(Beginning of DATA LISTING)

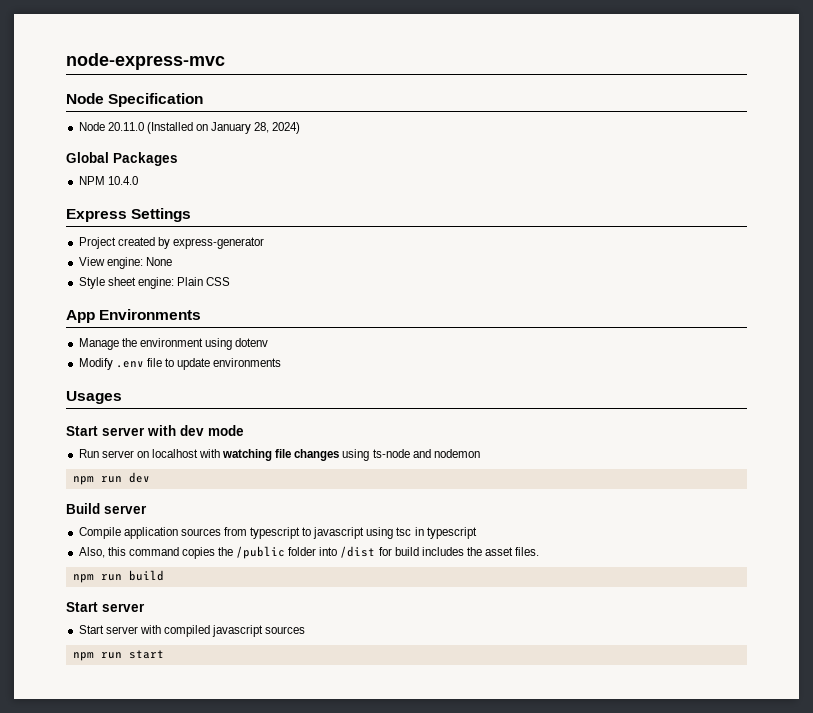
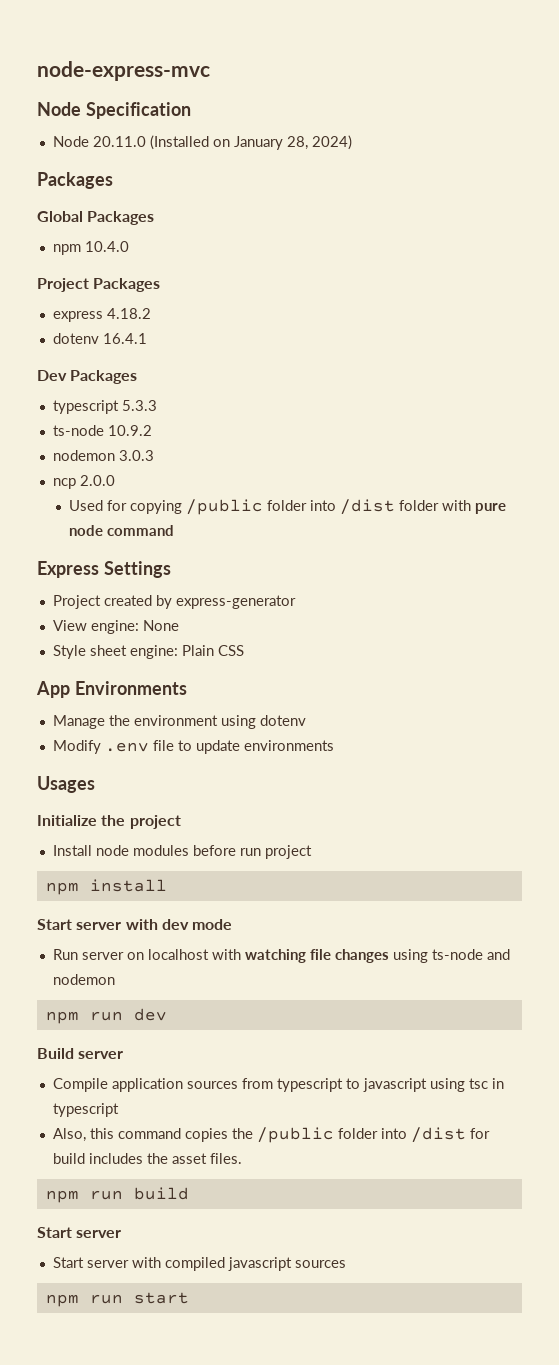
  Node 20.11.0 (Installed on January 28, 2024)
+ Packages
- NPM 10.4.0
+ npm 10.4.0
+ Project Packages
+ express 4.18.2
+ dotenv 16.4.1
+ Dev Packages
+ typescript 5.3.3
+ ts-node 10.9.2
+ nodemon 3.0.3
+ ncp 2.0.0
+ Used for copying /public folder into /dist folder with pure node command
+ Initialize the project
+ Install node modules before run project
+ npm install

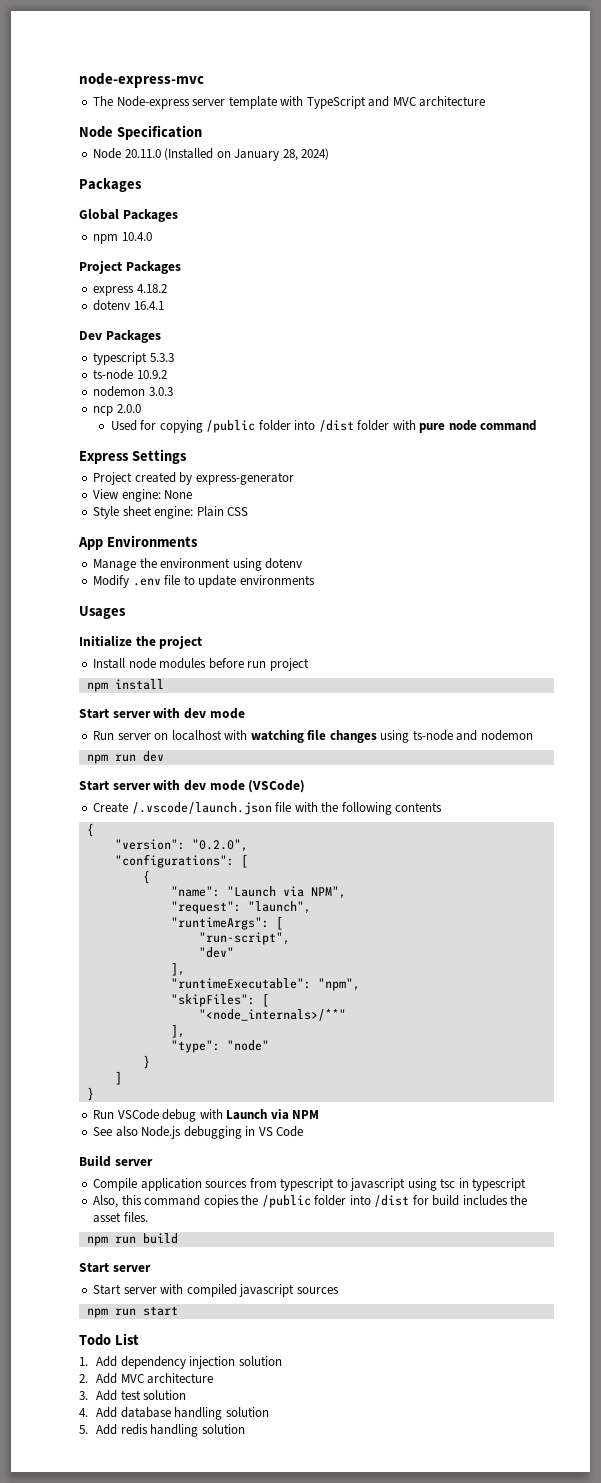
+ The Node-express server template with TypeScript and MVC architecture
+ Start server with dev mode (VSCode)
+ Create /.vscode/launch.json file with the following contents
+ {
+ "version": "0.2.0",
+ "configurations": [
+ {
+ "name": "Launch via NPM",
+ "request": "launch",
+ "runtimeArgs": [
+ "run-script",
+ "dev"
+ ],
+ "runtimeExecutable": "npm",
+ "skipFiles": [
+ "<node_internals>/**"
+ ],
+ "type": "node"
+ }
+ ]
+ }
+ Run VSCode debug with Launch via NPM
+ See also Node.js debugging in VS Code
+ Todo List
+ 1. Add dependency injection solution
+ 2. Add MVC architecture
+ 3. Add test solution
+ 4. Add database handling solution
+ 5. Add redis handling solution

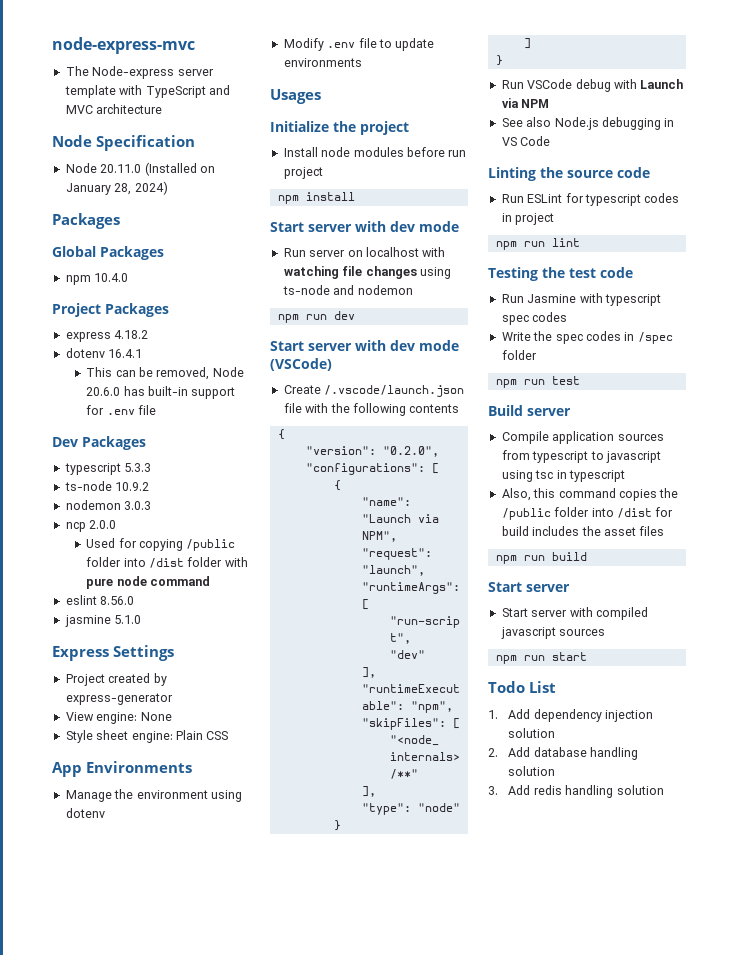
+ This can be removed, Node 20.6.0 has built-in support for .env file
+ eslint 8.56.0
+ jasmine 5.1.0
+ Linting the source code
+ Run ESLint for typescript codes in project
+ npm run lint
+ Testing the test code
+ Run Jasmine with typescript spec codes
+ Write the spec codes in /spec folder
+ npm run test
- Also, this command copies the /public folder into /dist for build includes the asset files.
+ Also, this command copies the /public folder into /dist for build includes the asset files
- 2. Add MVC architecture
- 3. Add test solution
- 4. Add database handling solution
+ 2. Add database handling solution
- 5. Add redis handling solution
+ 3. Add redis handling solution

(End of DATA LISTING)

Collect every line with the string "spec" from the records, and copy each.

+ Run Jasmine with typescript spec codes
+ Write the spec codes in /spec folder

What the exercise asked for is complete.